* Material for this task:
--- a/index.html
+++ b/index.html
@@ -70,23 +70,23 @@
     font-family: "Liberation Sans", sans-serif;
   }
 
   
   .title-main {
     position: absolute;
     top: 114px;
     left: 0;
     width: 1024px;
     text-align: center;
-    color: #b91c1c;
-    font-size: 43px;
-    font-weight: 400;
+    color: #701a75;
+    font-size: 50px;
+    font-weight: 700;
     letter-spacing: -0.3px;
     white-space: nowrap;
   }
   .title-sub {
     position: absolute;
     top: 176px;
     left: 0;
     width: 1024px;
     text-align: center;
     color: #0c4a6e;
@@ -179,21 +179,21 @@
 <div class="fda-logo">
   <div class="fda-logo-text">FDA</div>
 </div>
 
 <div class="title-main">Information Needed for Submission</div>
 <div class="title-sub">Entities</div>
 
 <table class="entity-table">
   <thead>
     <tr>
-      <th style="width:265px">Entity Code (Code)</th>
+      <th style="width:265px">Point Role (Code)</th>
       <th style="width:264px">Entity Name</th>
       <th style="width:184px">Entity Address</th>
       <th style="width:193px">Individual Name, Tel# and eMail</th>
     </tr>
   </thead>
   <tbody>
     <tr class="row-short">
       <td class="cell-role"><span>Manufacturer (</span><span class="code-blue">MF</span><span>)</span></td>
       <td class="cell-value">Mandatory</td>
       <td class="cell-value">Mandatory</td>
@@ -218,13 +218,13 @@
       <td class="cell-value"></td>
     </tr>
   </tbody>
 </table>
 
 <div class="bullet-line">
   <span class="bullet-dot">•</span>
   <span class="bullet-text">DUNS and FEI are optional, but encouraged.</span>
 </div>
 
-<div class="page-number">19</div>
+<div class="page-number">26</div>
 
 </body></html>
---
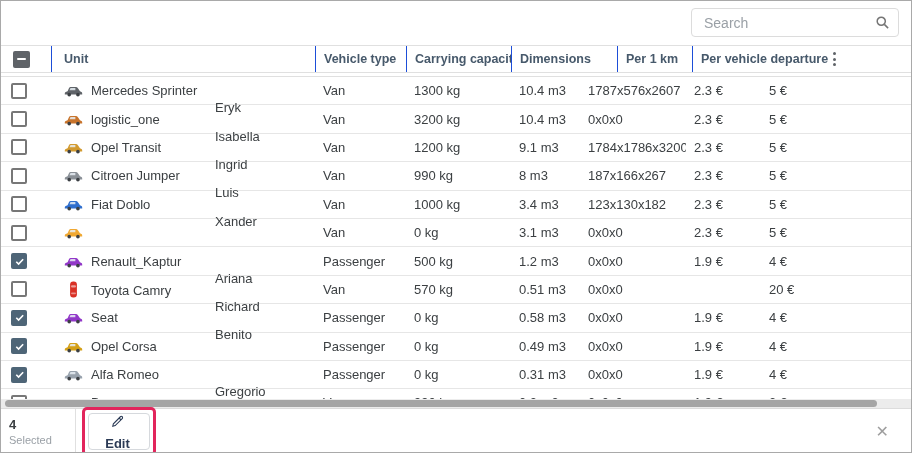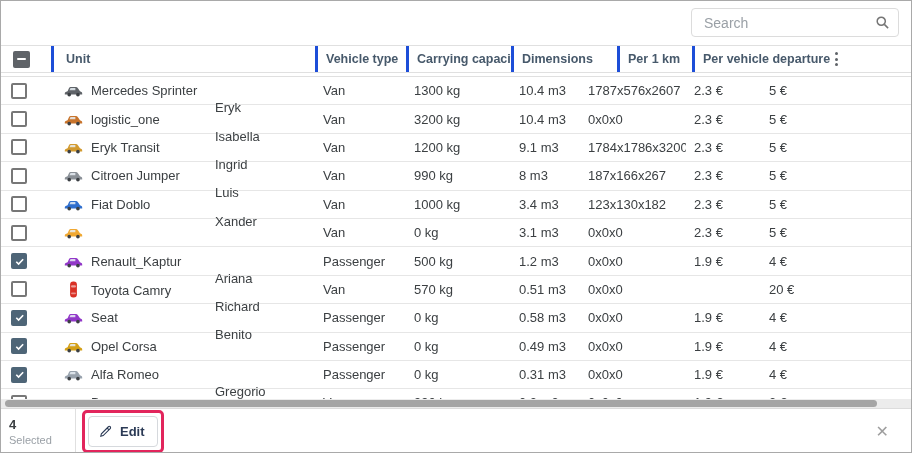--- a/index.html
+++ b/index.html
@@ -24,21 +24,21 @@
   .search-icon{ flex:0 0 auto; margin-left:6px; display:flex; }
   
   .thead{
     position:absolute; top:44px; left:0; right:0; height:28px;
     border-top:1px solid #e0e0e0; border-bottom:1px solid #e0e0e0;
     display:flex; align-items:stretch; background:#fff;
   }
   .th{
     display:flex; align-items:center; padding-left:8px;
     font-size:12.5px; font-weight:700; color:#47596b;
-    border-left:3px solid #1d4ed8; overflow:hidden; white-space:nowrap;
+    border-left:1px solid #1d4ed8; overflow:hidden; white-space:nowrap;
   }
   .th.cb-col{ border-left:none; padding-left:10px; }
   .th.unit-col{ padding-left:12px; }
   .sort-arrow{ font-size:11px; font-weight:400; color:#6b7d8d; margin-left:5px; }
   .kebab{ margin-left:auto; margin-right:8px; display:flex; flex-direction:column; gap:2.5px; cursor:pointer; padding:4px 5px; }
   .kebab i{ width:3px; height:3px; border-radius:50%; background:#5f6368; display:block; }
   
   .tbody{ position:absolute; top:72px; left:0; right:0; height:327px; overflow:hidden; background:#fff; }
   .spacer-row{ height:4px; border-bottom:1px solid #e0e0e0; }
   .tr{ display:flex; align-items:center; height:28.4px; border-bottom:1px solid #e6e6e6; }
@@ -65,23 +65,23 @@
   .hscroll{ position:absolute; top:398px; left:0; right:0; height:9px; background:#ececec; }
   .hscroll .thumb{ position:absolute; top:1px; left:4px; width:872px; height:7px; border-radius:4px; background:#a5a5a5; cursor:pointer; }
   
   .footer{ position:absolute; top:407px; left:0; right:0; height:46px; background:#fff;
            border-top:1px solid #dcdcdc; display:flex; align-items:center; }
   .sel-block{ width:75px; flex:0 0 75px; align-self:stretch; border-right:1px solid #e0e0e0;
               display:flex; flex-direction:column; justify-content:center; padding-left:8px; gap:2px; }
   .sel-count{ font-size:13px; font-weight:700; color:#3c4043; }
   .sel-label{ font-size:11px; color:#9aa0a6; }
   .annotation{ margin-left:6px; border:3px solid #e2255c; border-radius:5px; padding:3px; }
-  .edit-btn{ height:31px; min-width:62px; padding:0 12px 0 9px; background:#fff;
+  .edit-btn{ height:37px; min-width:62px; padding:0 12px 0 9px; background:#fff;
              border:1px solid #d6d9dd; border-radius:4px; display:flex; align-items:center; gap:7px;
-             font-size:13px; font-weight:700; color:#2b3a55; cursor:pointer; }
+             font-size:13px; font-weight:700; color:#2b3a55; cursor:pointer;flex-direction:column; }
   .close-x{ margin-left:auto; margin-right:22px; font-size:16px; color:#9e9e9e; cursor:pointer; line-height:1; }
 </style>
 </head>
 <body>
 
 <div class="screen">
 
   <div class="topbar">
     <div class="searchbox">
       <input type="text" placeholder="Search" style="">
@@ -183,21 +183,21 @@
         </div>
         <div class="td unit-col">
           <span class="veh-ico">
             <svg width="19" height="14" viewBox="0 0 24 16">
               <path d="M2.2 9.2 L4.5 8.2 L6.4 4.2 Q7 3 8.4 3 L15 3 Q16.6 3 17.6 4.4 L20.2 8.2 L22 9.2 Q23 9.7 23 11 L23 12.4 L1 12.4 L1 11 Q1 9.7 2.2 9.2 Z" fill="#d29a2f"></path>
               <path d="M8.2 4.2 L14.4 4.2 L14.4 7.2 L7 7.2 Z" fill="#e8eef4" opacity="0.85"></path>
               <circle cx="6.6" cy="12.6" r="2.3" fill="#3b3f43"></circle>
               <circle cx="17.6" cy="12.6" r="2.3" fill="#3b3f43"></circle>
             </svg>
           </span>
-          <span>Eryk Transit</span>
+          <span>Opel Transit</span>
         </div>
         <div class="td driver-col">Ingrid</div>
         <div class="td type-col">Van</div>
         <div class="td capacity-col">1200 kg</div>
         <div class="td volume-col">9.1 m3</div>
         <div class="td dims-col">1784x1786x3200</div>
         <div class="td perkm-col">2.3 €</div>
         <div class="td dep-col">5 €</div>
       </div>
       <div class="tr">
---
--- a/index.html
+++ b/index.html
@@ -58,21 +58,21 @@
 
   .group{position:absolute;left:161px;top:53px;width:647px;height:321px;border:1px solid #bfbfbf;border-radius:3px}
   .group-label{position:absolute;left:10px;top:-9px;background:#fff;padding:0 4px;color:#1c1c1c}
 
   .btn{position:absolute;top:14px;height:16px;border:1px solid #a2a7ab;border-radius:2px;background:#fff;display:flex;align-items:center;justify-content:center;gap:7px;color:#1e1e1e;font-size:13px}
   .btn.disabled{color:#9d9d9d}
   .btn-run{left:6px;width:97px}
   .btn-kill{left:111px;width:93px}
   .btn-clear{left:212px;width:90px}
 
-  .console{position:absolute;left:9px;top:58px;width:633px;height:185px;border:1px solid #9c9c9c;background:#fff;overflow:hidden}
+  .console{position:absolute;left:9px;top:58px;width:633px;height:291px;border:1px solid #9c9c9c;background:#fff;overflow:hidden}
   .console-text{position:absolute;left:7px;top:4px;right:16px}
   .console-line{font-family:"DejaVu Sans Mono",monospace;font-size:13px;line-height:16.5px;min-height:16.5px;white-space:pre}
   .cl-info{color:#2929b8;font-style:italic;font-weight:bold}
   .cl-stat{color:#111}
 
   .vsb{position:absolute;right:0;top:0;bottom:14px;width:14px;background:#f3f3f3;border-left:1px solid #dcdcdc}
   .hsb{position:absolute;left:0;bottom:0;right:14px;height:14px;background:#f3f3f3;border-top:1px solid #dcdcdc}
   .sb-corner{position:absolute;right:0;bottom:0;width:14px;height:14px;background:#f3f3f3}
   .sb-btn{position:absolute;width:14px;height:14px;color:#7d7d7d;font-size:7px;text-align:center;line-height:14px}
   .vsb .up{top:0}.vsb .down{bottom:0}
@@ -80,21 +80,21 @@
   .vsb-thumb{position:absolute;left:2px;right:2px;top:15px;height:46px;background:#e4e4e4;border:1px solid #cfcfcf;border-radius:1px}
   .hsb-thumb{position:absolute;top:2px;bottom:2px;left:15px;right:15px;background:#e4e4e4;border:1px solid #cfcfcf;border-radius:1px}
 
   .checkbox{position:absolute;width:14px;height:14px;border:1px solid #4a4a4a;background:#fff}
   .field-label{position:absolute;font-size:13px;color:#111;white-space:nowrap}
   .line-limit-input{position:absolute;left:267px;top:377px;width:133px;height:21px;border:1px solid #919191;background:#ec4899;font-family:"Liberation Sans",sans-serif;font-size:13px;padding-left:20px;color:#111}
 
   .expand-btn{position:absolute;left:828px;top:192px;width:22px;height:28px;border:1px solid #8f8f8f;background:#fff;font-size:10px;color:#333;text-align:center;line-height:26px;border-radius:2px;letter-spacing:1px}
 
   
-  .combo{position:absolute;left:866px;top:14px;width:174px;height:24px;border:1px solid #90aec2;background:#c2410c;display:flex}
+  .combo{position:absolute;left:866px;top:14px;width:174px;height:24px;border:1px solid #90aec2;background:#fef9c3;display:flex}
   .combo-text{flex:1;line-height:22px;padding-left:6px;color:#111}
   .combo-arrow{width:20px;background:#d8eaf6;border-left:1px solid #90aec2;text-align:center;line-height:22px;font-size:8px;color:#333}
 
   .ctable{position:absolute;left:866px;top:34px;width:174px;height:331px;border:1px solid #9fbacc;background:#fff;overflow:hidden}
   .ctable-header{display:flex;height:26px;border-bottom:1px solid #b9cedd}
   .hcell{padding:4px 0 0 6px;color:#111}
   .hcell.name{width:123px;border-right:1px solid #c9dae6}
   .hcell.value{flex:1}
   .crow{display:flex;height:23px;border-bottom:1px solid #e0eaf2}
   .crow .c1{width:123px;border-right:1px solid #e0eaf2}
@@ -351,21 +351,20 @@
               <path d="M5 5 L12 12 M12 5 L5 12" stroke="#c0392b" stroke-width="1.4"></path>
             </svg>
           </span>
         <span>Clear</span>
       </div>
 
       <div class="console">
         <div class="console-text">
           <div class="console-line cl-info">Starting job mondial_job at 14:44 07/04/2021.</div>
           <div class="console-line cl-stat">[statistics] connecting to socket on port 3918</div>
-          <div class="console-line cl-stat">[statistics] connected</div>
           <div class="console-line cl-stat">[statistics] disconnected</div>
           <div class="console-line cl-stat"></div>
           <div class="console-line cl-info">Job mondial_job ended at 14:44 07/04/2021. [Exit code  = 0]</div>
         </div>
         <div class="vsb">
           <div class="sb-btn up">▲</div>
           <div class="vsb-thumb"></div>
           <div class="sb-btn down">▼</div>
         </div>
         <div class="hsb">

* What you need to do:
Among the records, find the lines that contain "logo" and copy each of them.

* Result:
 <div class="fda-logo">
   <div class="fda-logo-text">FDA</div>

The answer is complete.